Assignment.
Word for word, restate every entry shown below.
★ ★ ★
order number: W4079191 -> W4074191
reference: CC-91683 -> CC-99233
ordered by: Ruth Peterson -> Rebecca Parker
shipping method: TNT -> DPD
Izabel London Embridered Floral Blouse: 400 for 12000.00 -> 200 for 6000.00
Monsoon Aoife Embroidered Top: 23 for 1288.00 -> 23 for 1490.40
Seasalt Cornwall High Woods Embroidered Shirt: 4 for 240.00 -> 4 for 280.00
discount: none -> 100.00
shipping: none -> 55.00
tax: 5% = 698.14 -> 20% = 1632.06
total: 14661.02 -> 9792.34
★ ★ ★
Response area.
order number: W4079191 -> W4074191
reference: CC-91683 -> CC-99233
ordered by: Ruth Peterson -> Rebecca Parker
shipping method: TNT -> DPD
Izabel London Embridered Floral Blouse: 400 for 12000.00 -> 200 for 6000.00
Monsoon Aoife Embroidered Top: 23 for 1288.00 -> 23 for 1490.40
Seasalt Cornwall High Woods Embroidered Shirt: 4 for 240.00 -> 4 for 280.00
discount: none -> 100.00
shipping: none -> 55.00
tax: 5% = 698.14 -> 20% = 1632.06
total: 14661.02 -> 9792.34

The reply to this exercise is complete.